Apple (NASDAQ:AAPL) is the largest publicly traded company in the world, with a market cap of more than $720 billion dollars. It had more than $190 billion in cash and equivalents on its balance sheet last quarter, and that number will almost certainly be greater when it reports earnings later this week.
Apple's free cash flow, or FCF, continues to grow faster than its dividend payments and funds used for share repurchases combined. What the company should do with this excess cash has long been a point of contention among Apple investors.
A dividend was reinstituted in August 2012, and has been raised every year since. The Board has authorized an expansion to the company's buyback program where, according to an Apple press release, it "plans to utilize a cumulative total of $200 billion of cash by the end of March 2017."
Capital allocation is one of the most important jobs for a CEO and management team, and perhaps the most important for a company of Apple's size and financial strength. Understanding how dividends and buybacks play off each other is important to understanding Apple's future success.
The all-growth years
When a company feels that it can achieve superior returns by reinvesting earnings into the business, it should do so. From 2009-2012, Apple was achieving EPS growth from a low of 59.50% to a high of 82.71% year over year. When it can achieve internal returns like this, it almost certainly outstrips the returns that could be achieved had the cash been returned to shareholders for them to deploy on their own.
By reinvesting earnings successfully into the business, a company gives its shareholders a tax-deferred path to a greater earnings claim in the future. During these years, reinvesting everything back into the business was the right move for Apple.
The buyback and dividend hybrid years
Apple began paying a small (in yield terms) dividend in 2012. Its cash hoard became so large that it could reinvest into every internal project that it wanted to, and make any strategic acquisition necessary -- and still have an abundance of excess cash. At this point, it made sense to begin to deploy some of this excess cash that was now returning close to 0% to shareholders to let them do with it as they pleased.
Apple also began a share buyback plan, which has now, as previously mentioned, reached an authorization level of $200 billion. When a company buys back its own stock, it's essentially acting as an investor in its own company. The goal is to buy the stock when you think it's being undervalued by the market. When a company buys back stock, it usually "retires" it so that all existing shareholders automatically now control a larger percentage of the overall pie.
Imagine four friends who own a pizzeria together in equal shares. Three of them have decided to stay in for the long haul, and have put a fair value on the whole operation at $1 million, but one is getting skittish and wants to leave. If the three friends buy the fourth one out, the remaining three will each own a third of the business.
If the fourth friend tries to sell his piece for $300,000, the others should hold out, as this would value the whole pizzeria at $1.2 million, which is above their fair-value estimate. When he comes back with a counter offer for $200,000, the friends should jump on it, as they are each buying more of the company for a discount to their estimated fair value. The scale is immensely different in a publicly traded company -- especially one the size of Apple -- but the underlying logic is the same.
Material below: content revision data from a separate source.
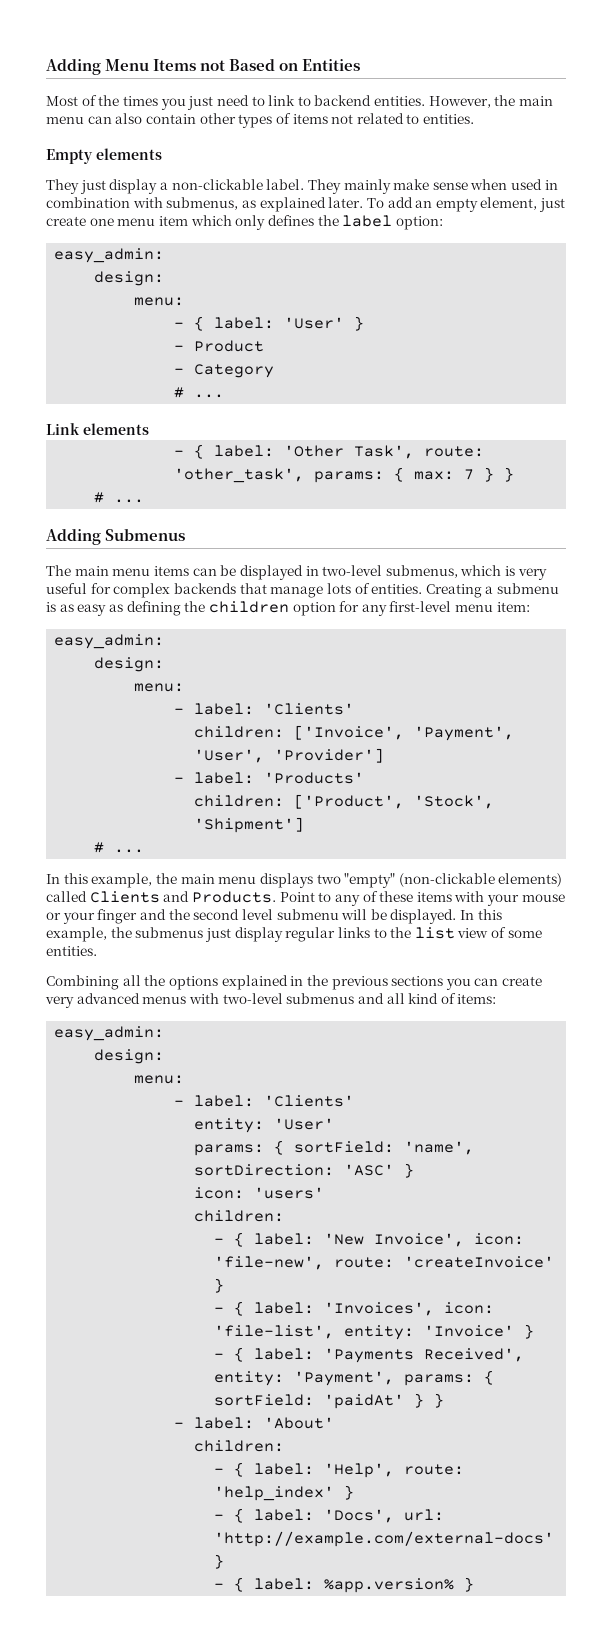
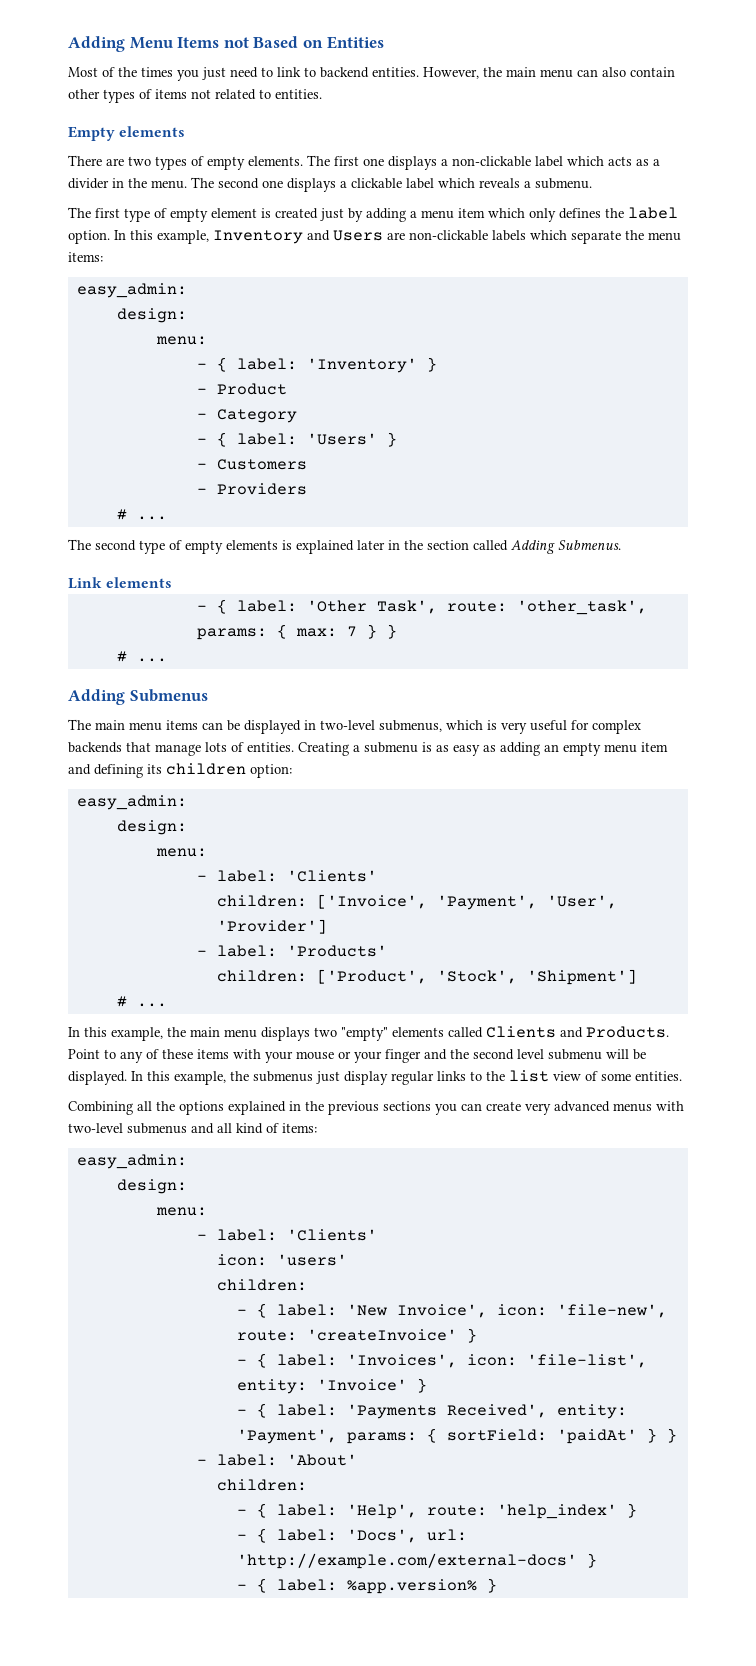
[46,179,558,194] [46,197,566,212] [46,216,114,226] They just display a non-clickable label. They mainly make sense when used in combination with submenus, as explained later. To add an empty element, just create one -> [68,155,660,170] [68,177,592,192] [68,207,417,222] There are two types of empty elements. The first one displays a non-clickable label which acts as a divider in the menu. The second one displays a clickable label which reveals a submenu. // The first type of empty element is created just by adding a
[395,216,443,230] option: -> [68,230,681,244] [68,252,103,262] option. In this example, Inventory and Users are non-clickable labels which separate the menu items:
[284,317,345,329] 'User' -> [306,358,417,373] 'Inventory'
[174,387,225,398] # ... -> [196,432,397,447] [196,459,307,470] [196,483,307,495] [116,509,167,520] [68,539,621,554] - { label: 'Users' } // - Customers // - Providers // # ... // The second type of empty elements is explained later in the section called Adding Submenus.
[126,601,530,616] defining the children option for any first-level menu item: -> [500,742,668,756] [68,763,292,778] adding an empty menu item and defining its children option:
[398,873,563,887] (non-clickable elements) -> [392,1027,444,1037] elements
[194,1118,335,1133] [194,1140,475,1156] [194,1163,415,1178] // entity: 'User' // params: { sortField: 'name', sortDirection: 'ASC' } -> (377, 1235) none

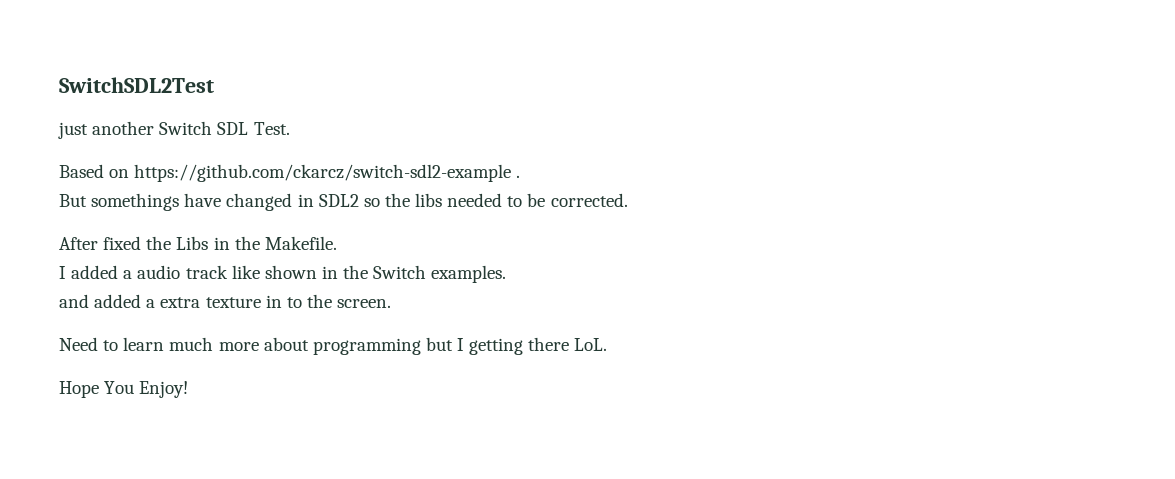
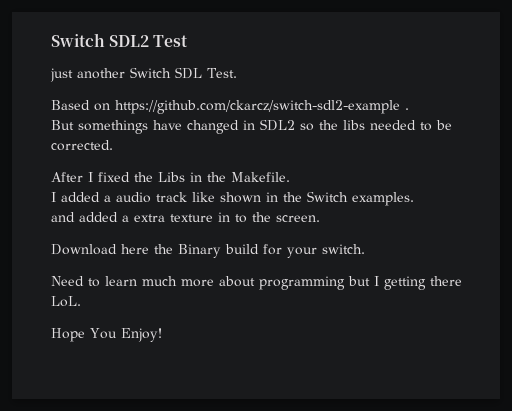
[59,77,214,93] SwitchSDL2Test -> [51,33,189,47] Switch SDL2 Test
(98, 243) none -> [88,172,93,182] I
(392, 303) none -> [51,244,365,258] // Download here the Binary build for your switch.

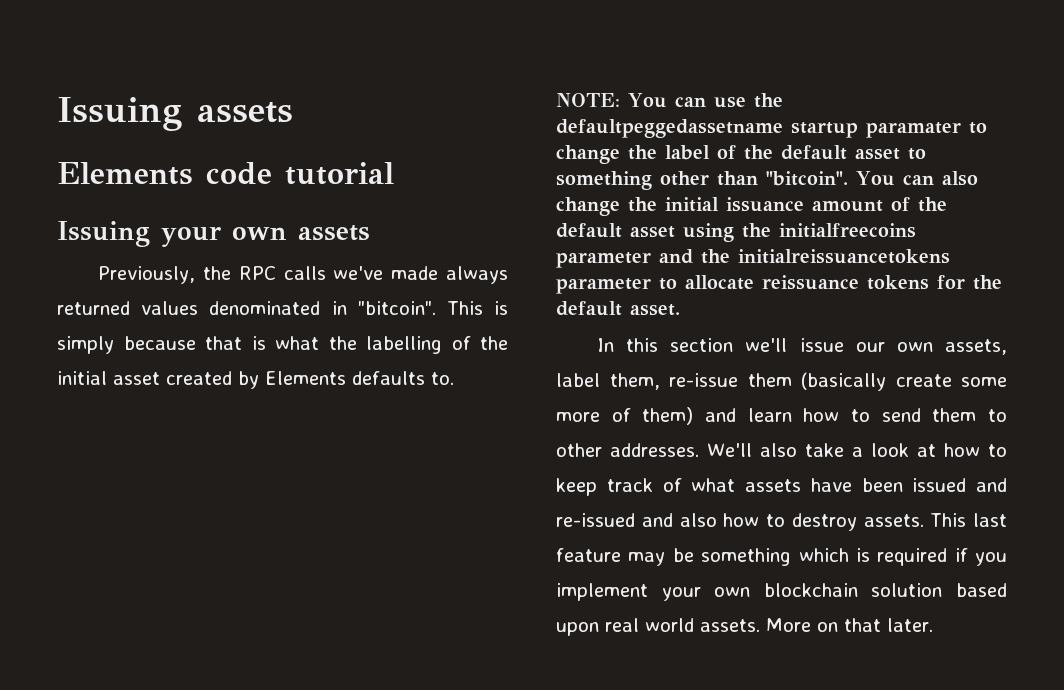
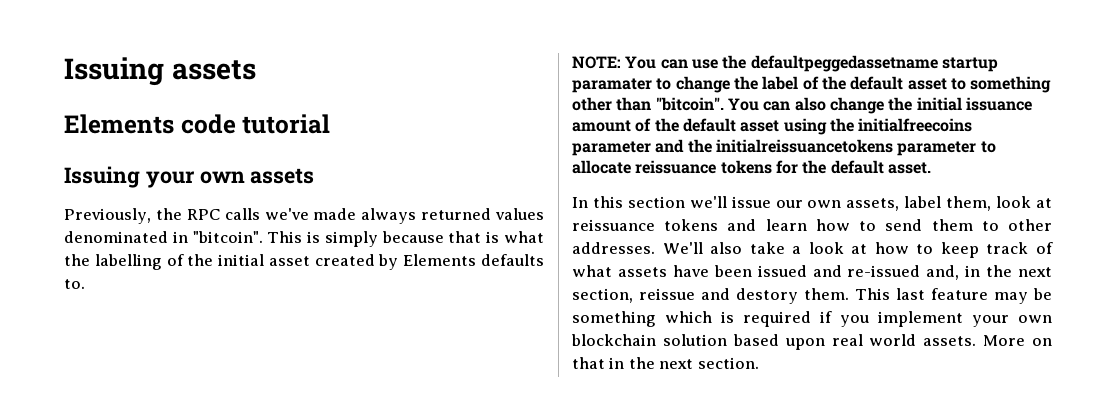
[669,372,1007,391] [556,407,694,425] re-issue them (basically create some more of them) -> [996,196,1052,208] [572,219,719,231] look at reissuance tokens
[641,513,924,531] and also how to destroy assets. -> [926,265,1052,280] [572,288,849,304] and, in the next section, reissue and destory them.
[887,618,933,632] later. -> [609,357,759,369] in the next section.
Apple has reduced its share count from more than 6.6 billion in 2012 to 5.93 billion on a TTM basis. As long as management purchased these shares for less than their intrinsic value -- and I'm a firm believer that they have -- they have increased the value of each remaining shareholder's portion of the company.
The future years
Apple should continue to aggressively buy back shares while the stock price is undervalued. Doing so provides two major benefits. It boosts the earnings per share, because the total earnings of the company are being spread among a smaller number of shares. It also has the less-talked-about benefit of retiring shares that will have to pay dividends in the future.
For example, say that a company trades for $100 per share and pays out $0.50 per quarter in dividend payments. Every share retired increases every other shareholder's piece of the pie, and reduces the dividends needed to be paid out for the following year by $2.00.
As Apple continues to buy back shares aggressively, I suspect that, at some point in the future, management will decide that the market is fairly valuing the company. When this happens, there will be a capital allocation shift from mostly buybacks to mostly dividends.
Let's go back now to the previous example where the company saves $2.00 in dividend payments in the first year. What happens when the payout spikes to $0.55 per quarter next year, and $0.61 per quarter the year after that, and so on? The savings from retiring that share multiply -- $2.00, then $2.20, then $2.44, and on and on.
Now imagine this on the scale of Apple, and how it has already reduced its net outstanding shares by almost 700 million -- with more reductions on the way. This is great for EPS growth now, but even better when Apple becomes a mature dividend payer in the future. The more shares that are retired now, the more concentrated (and large) the dividend payments can be in the future.
Many ways to win
I think Apple has plenty of capital appreciation left in it, but also has the potential to be a wonderful dividend stock for many years to come. Management and the Board have done a great job allocating capital so far, and I expect this to continue.